[[ GIVEN INFORMATION, beginning ]]
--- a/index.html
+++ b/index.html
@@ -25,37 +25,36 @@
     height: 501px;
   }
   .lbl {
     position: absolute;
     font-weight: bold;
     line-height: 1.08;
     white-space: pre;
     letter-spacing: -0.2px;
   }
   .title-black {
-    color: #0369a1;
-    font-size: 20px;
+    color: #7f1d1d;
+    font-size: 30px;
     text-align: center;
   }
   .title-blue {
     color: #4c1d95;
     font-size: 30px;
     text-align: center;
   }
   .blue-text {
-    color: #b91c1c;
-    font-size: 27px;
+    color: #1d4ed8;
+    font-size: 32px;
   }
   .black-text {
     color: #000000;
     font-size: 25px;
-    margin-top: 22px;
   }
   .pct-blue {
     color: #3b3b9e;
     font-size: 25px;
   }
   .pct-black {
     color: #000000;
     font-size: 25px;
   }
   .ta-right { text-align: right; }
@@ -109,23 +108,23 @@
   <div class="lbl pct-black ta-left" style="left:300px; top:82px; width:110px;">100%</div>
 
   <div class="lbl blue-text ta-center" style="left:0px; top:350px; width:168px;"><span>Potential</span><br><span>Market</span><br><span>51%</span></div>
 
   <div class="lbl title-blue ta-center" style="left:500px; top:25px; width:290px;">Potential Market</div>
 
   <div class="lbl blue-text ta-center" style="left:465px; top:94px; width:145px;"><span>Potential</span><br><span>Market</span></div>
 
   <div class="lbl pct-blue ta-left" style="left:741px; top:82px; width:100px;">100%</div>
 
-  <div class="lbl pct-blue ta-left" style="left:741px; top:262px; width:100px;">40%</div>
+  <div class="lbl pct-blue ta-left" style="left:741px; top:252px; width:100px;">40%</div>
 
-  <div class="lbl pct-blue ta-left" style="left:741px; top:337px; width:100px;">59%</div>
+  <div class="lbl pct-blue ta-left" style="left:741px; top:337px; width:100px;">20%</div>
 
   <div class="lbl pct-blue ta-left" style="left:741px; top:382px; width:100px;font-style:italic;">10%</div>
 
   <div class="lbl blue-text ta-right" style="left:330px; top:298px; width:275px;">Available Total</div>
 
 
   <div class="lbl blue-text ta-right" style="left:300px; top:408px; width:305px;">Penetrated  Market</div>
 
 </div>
[[ GIVEN INFORMATION, end ]]
[[ GIVEN INFORMATION, beginning ]]
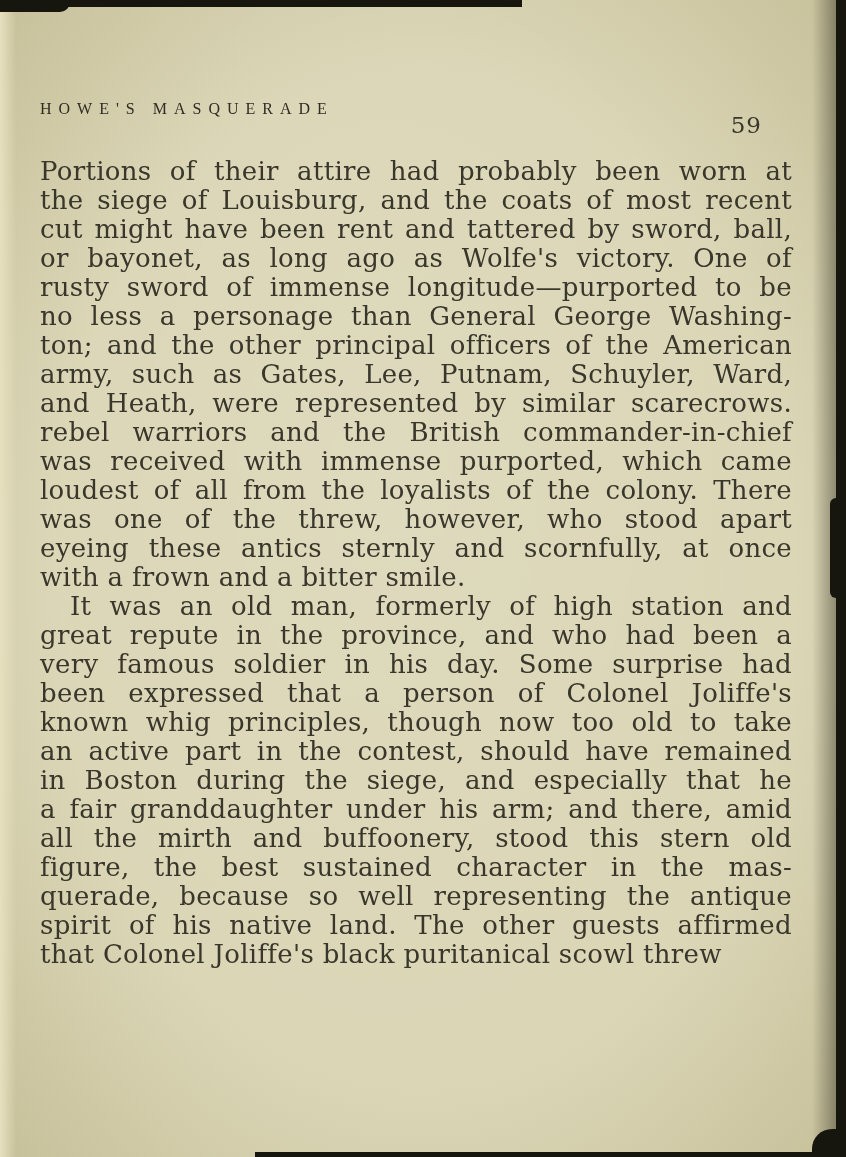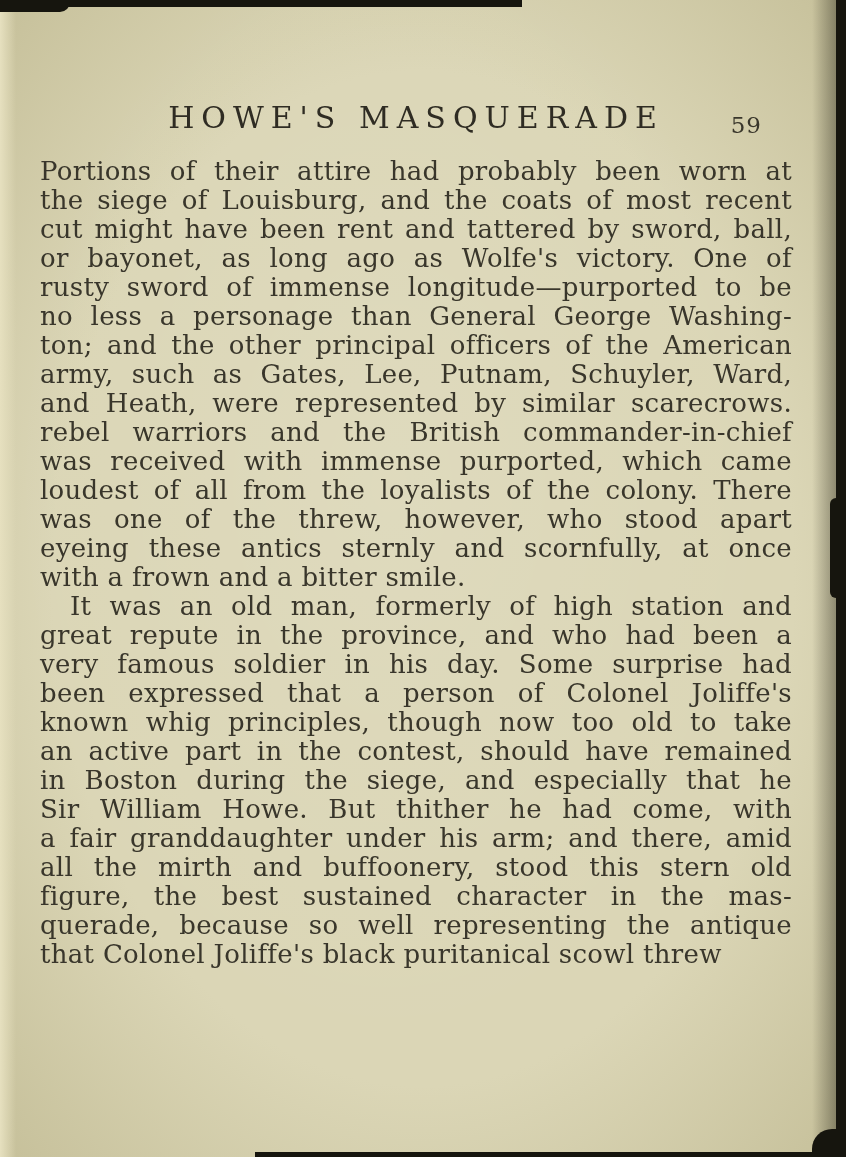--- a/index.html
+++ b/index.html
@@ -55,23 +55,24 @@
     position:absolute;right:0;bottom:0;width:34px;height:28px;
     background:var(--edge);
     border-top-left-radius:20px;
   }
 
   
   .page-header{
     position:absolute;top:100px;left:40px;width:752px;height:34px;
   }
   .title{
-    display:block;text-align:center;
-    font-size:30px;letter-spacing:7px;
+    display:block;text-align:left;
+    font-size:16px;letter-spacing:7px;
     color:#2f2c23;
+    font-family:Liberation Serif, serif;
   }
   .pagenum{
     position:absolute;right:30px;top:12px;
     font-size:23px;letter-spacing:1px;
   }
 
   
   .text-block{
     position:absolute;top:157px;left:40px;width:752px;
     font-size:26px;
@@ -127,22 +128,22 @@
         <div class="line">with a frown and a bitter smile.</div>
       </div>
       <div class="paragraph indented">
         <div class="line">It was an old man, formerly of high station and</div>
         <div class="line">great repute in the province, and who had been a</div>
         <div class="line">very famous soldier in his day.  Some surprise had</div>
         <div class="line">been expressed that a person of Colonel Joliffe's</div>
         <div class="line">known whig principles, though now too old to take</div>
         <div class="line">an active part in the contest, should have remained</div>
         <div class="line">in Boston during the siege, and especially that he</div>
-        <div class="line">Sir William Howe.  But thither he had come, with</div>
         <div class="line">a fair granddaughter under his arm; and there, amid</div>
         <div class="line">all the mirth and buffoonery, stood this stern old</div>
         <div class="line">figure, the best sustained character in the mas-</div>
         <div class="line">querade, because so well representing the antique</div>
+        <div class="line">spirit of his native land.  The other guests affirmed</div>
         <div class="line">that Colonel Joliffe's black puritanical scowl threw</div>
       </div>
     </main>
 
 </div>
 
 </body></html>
[[ GIVEN INFORMATION, end ]]
YOUR INSTRUCTIONS — Please output the lines of the listing above that fall in the stretch from the one with "color:#2f2c23;" through the one with "representing the antique</div>", exactly and only those.

SOLUTION TO THE PROBLEM —
     color:#2f2c23;
+    font-family:Liberation Serif, serif;
   }
   .pagenum{
     position:absolute;right:30px;top:12px;
     font-size:23px;letter-spacing:1px;
   }
 
   
   .text-block{
     position:absolute;top:157px;left:40px;width:752px;
     font-size:26px;
@@ -127,22 +128,22 @@
         <div class="line">with a frown and a bitter smile.</div>
       </div>
       <div class="paragraph indented">
         <div class="line">It was an old man, formerly of high station and</div>
         <div class="line">great repute in the province, and who had been a</div>
         <div class="line">very famous soldier in his day.  Some surprise had</div>
         <div class="line">been expressed that a person of Colonel Joliffe's</div>
         <div class="line">known whig principles, though now too old to take</div>
         <div class="line">an active part in the contest, should have remained</div>
         <div class="line">in Boston during the siege, and especially that he</div>
-        <div class="line">Sir William Howe.  But thither he had come, with</div>
         <div class="line">a fair granddaughter under his arm; and there, amid</div>
         <div class="line">all the mirth and buffoonery, stood this stern old</div>
         <div class="line">figure, the best sustained character in the mas-</div>
         <div class="line">querade, because so well representing the antique</div>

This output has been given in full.